Phenomenology of Statistical Pattern Matching.

Statistically blocky (alternating) DHPs are statistically better pattern matched with the statistically patchy (alternating) part of the surface. The first question we ask is: If the surface shown in Fig. 1 is exposed to a fluid solution containing a mixture of statistically blocky and statistically alternating DHPs, will the chain molecules selectively adsorb on those regions of the surface with which they are statistically pattern matched? Such recognition because of statistical pattern matching requires not only that the “correct” patch be strongly favored for binding thermodynamically, but also that the “wrong” regions of the surface not serve as kinetic traps.

Fig. 1 depicts typical trajectories at T/Tref = 0.6. All points on these trajectories do not correspond to adsorbed states. Both the statistically alternating and blocky DHPs begin on randomly patterned parts of the surface and ultimately find their way to the region of the surface that is statistically pattern matched with its sequence statistics. The length of our simulations roughly corresponds to 1 sec,** over which separation or recognition is achieved with >90% efficiency (of 1000 trials).

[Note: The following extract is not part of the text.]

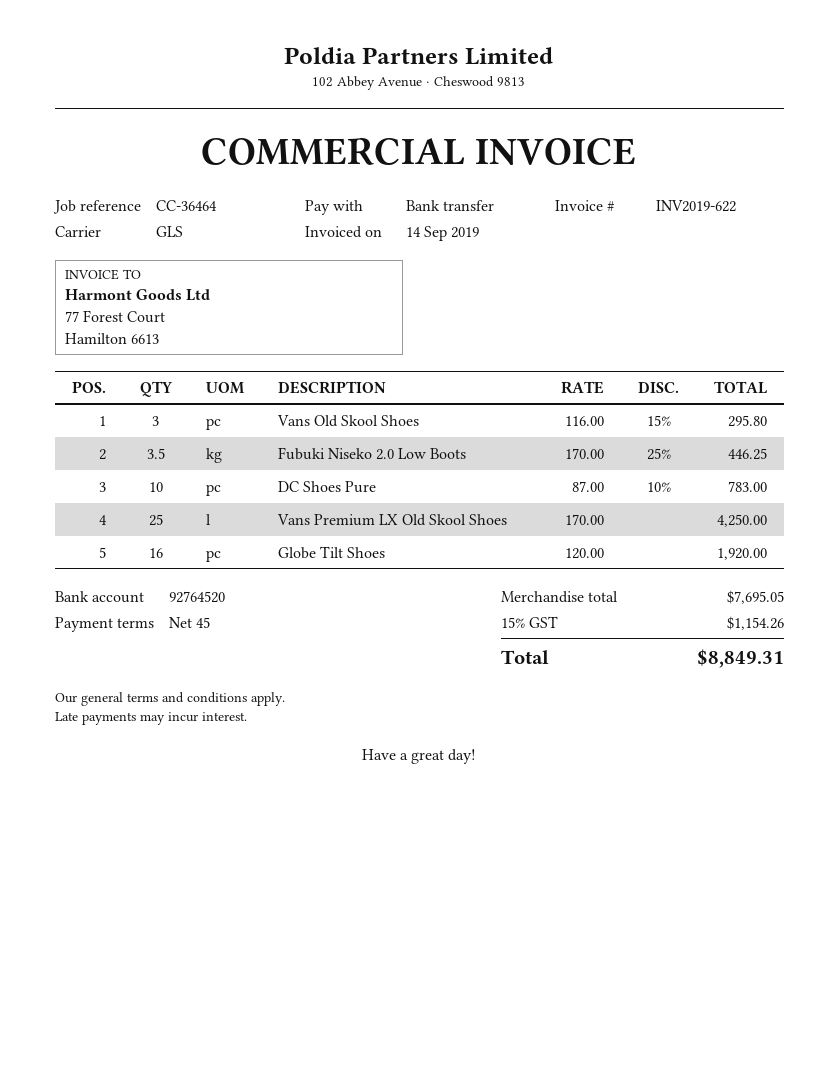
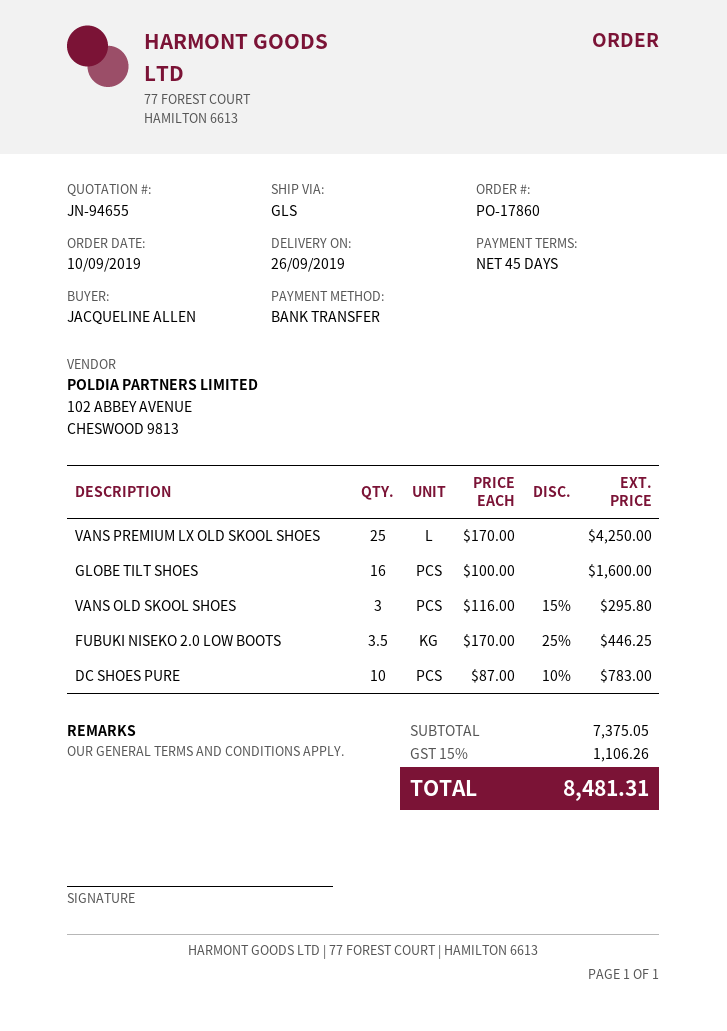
Globe Tilt Shoes: 16 x 120.00 = 1920.00 -> 16 x 100.00 = 1600.00
subtotal: 7695.05 -> 7375.05
tax: 15% = 1154.26 -> 15% = 1106.26
total: 8849.31 -> 8481.31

These results show that biomimetic recognition between polymers and surfaces is possible because of statistical pattern matching. It seems possible to exploit this notion to design inexpensive devices that can separate a large library of macromolecules into groups of statistically similar sequences. Sensor applications are also suggested.

In the trajectories shown in Fig. 1, the DHPs do adsorb onto the wrong parts of the surface. However, these adsorbed states are short-lived compared with the time it takes to evolve to the strongly adsorbed state. Once a chain is strongly adsorbed onto a region that is statistically pattern matched with its sequence, the chain center of mass essentially does not move on simulation time scales (see below). The reason for this is made clear by the free energy landscape shown in Fig. 2. We calculate the free energy by computing the negative logarithm of the probability of finding the center of mass in a given location. This landscape was computed at T/Tref = 0.7, and the trajectory was sufficiently long (2.4 × 1010 MC steps) for adequate sampling. The “wrong” regions of the surface correspond to local free-energy minima, which are separated by relatively small barriers from each other. In contrast, in the statistically pattern-matched region, there exist a few deep global minima; each of these minima, in turn, is very rugged. It is important to note that T/Tref is an important design variable determined by the chemical identity of segments and surface sites. Large values of this parameter will not allow the chains to adsorb anywhere to appreciable extent because the entropic penalty associated with adsorption dominates the free energy. At sufficiently low values of this ratio, the “wrong” regions of the surface serve as kinetic traps, and long-lived metastable adsorbed states exist in these regions. Thus, it is clear that because of both kinetic and thermodynamic considerations there should be an optimal value of T/Tref. We have carried out simulations for T/Tref = 0.45, 0.6, and 0.75. Of these conditions, we find that 0.6 leads to the best discrimination and recognition. More work is needed to provide quantitative criteria for the optimal value of T/Tref.

Figure 2.

Figure 2

Free energy (in arbitrary units) versus center of mass (CM) position for a statistically alternating DHP interacting with the surface in Fig. 1. The two deep free-energy minima along the right edge of the surface (wrong region) are the results of periodic boundary conditions.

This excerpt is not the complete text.